Games, face painting and a police K-9 demonstration were just part of the fun at the Aug. 22 celebration of the 23rd annual Neonatal Intensive Care Unit (NICU) party at the NorthBay Healthcare Administration Center in Green Valley.
“The reunion is a chance for NICU physicians and staff to visit with former patients and families to see how the children have grown,” says NICU Unit Clerk Janelle Chenoweth. “We look forward to this party every year.”
Organized by Chenoweth and NICU Nurse Megan King, R.N., the party, which drew about 200 guests, including NICU graduates and their families, had a “Safety First” theme. Fairfield’s emergency responders all participated, giving the children and their families a close-up look at a fire engine, ambulance and police car.

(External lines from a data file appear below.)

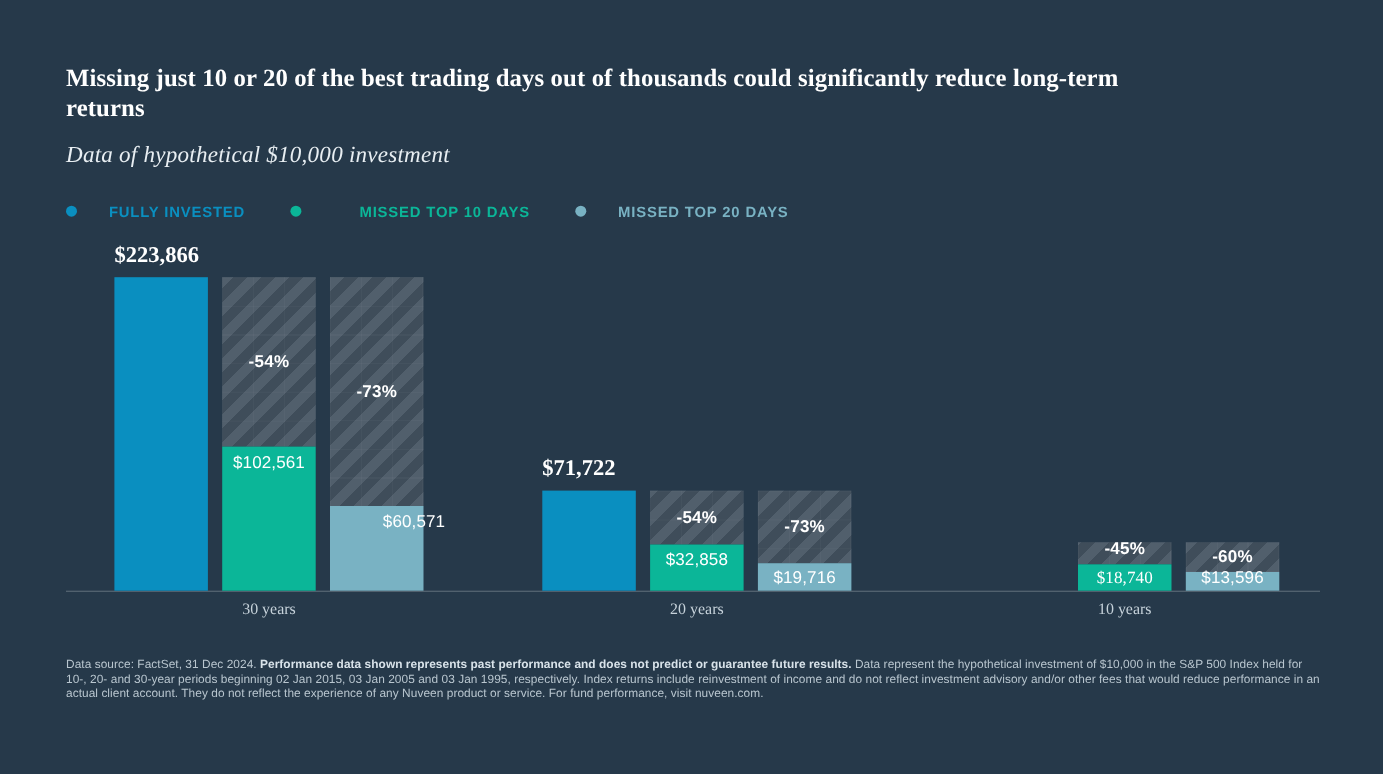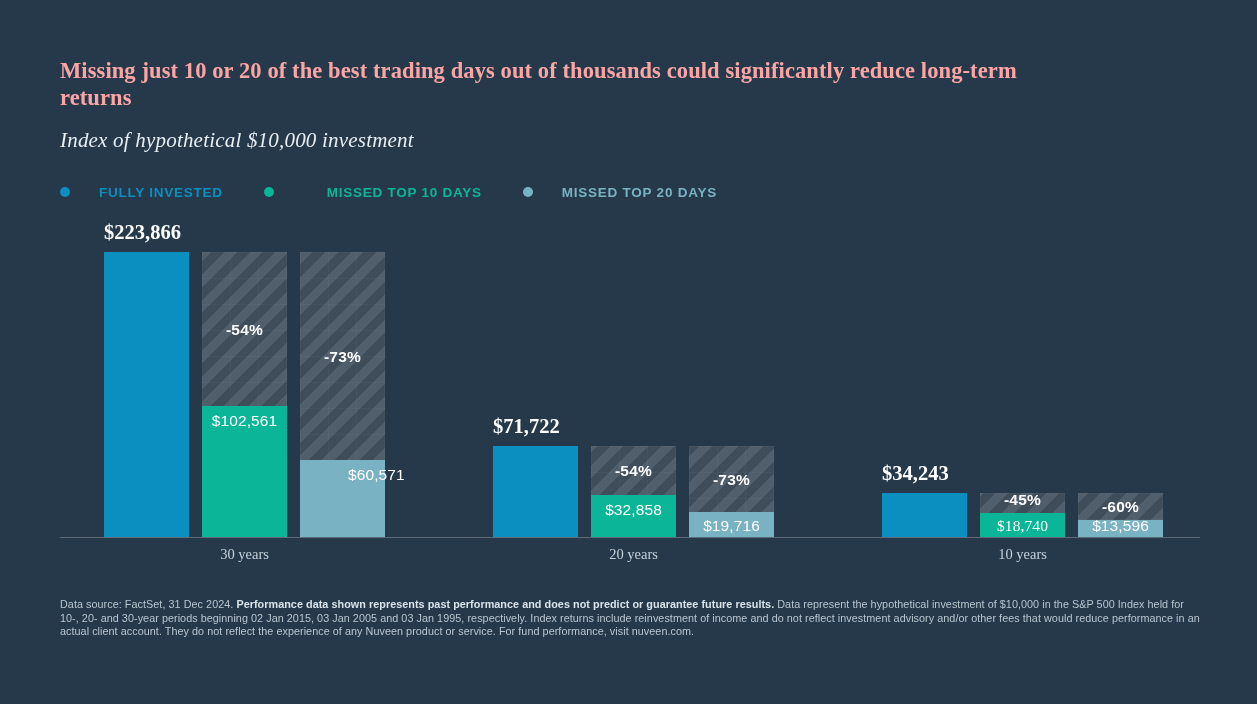--- a/index.html
+++ b/index.html
@@ -17,7 +17,7 @@
     position:absolute;left:60px;top:57px;width:1030px;
     font-family:"Liberation Serif", serif;
     font-weight:700;font-size:22.5px;line-height:27px;
-    color:#fca5a5;letter-spacing:.1px;
+    color:#ffffff;letter-spacing:.1px;
   }
   .subtitle{
     position:absolute;left:60px;top:128px;

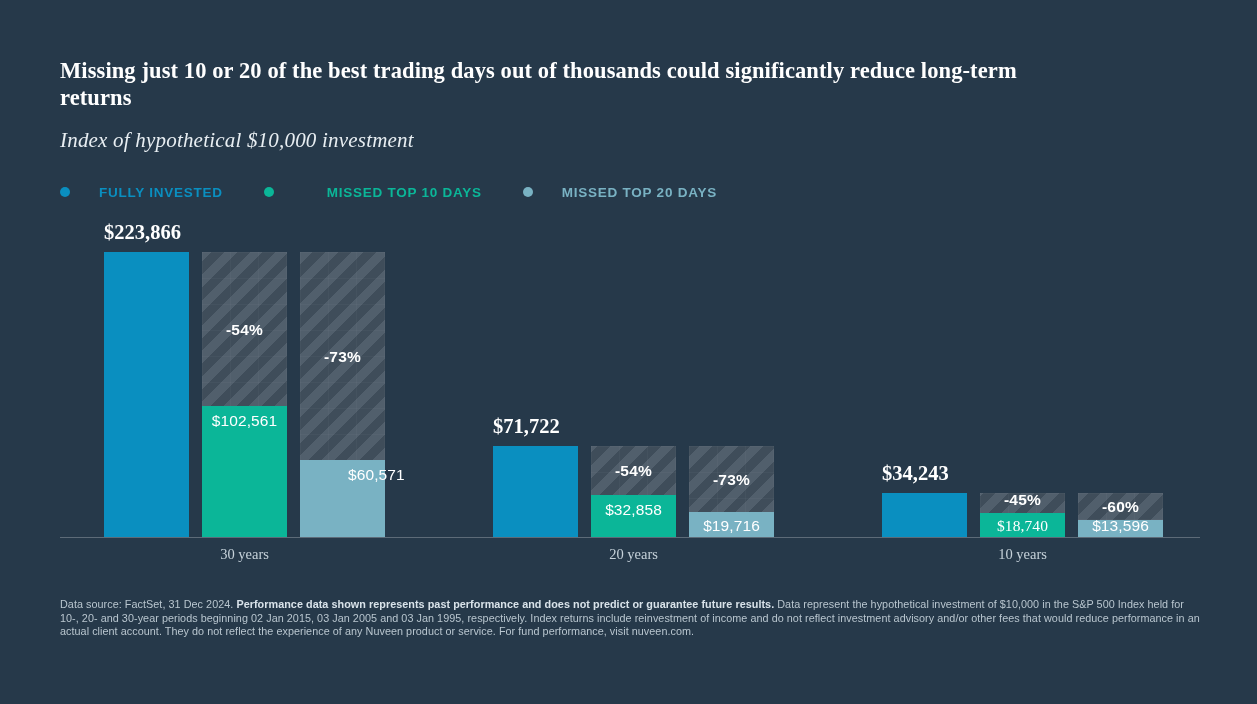--- a/index.html
+++ b/index.html
@@ -99,7 +99,7 @@
 <div class="page">
 
   <div class="title">Missing just 10 or 20 of the best trading days out of thousands could significantly reduce long-term returns</div>
-  <div class="subtitle">Index of hypothetical $10,000 investment</div>
+  <div class="subtitle">Data of hypothetical $10,000 investment</div>
 
   <div class="legend">
     <div class="legend-item">

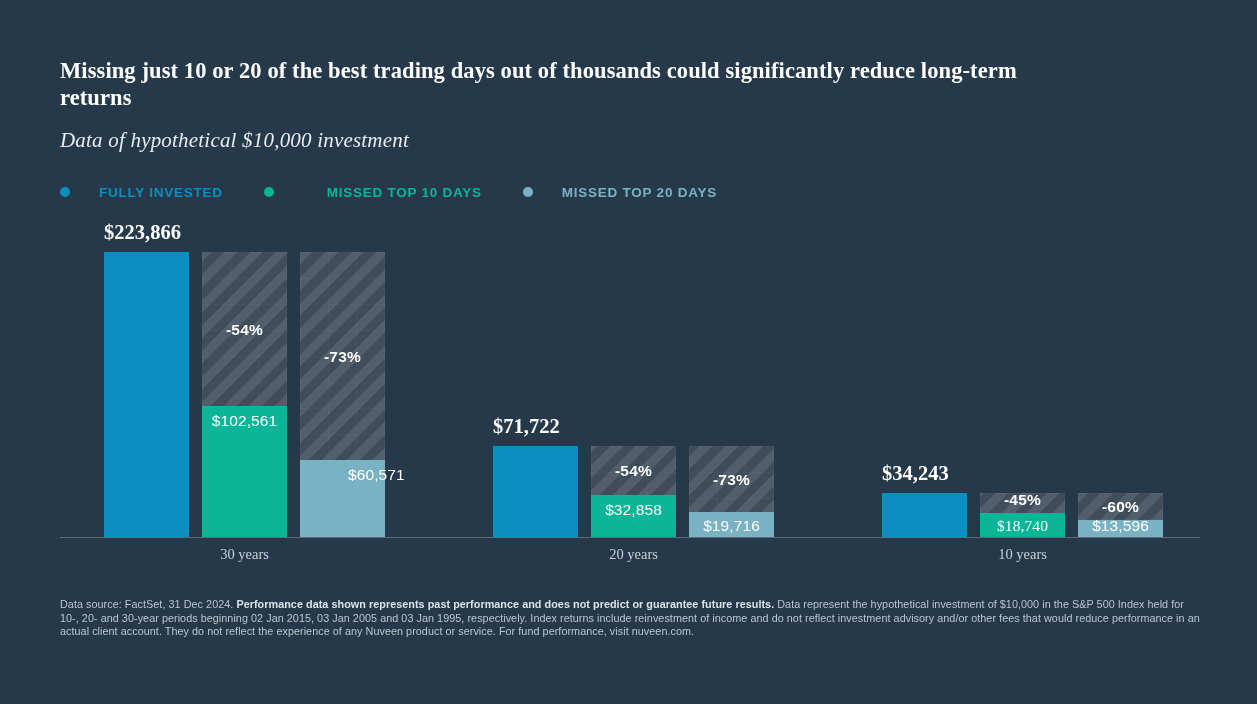--- a/index.html
+++ b/index.html
@@ -158,10 +158,6 @@
           <div class="cat-label">20 years</div>
         </div>
         <div class="group" style="left: 822px; width: 281px;">
-          <div class="bar-wrap" style="left: 0px; width: 85px; height: 43.5942px;">
-            <div class="solid" style="height: 43.5942px; background: rgb(10, 143, 192);"></div>
-            <div class="top-val" style="bottom: 51.5942px;">$34,243</div>
-          </div>
           <div class="bar-wrap" style="left: 98px; width: 85px; height: 43.5942px;">
             <div class="hatch" style="height: 19.7366px;"></div>
             <div class="pct" style="bottom: 27.8576px;">-45%</div>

A major attraction was a police K-9 demonstration. Fairfield Police Officer and K-9 handler Kevin Carella put his German shepherd, Cero, through his paces and then the gentle dog allowed all of the children to pet him. K-9 trainer Corporal Troy Freeman and Officer Dave Neal helped with the demonstration.
Falcon Ambulance EMTs Josh Thoming and Jennifer Johnson gave children a tour through their two critical care transport ambulances. The Fairfield Fire Department was represented by Capt. Warren Ducioame, Engineer Ted Collins and Firefighter Rian Lathrop who let the kids sit in the driver’ seat.
NorthBay Guild volunteers helped staff the games, the food court and an ice cream parlor.
Neonatologist Steven Gwiazdowski, M.D., represented the NICU physicians, visiting with many of the children he delivered or cared for while they were in the NICU.
Angela Ware’s daughter, Amberle Geliberte, was delivered earlier this year by Dr. Gwiazdowski and spent two months in the NICU. “It was a tough time for us, but we loved the staff,” Ware says. “They were wonderful.”
NorthBay Medical Center’s Neonatal Intensive Care Unit is a 16-bed, Level 2 facility, which means it can care for all but babies in the most critical of health. Opened in 1985 and enlarged in 1992, the NICU cares for about 180 to 200 babies a year.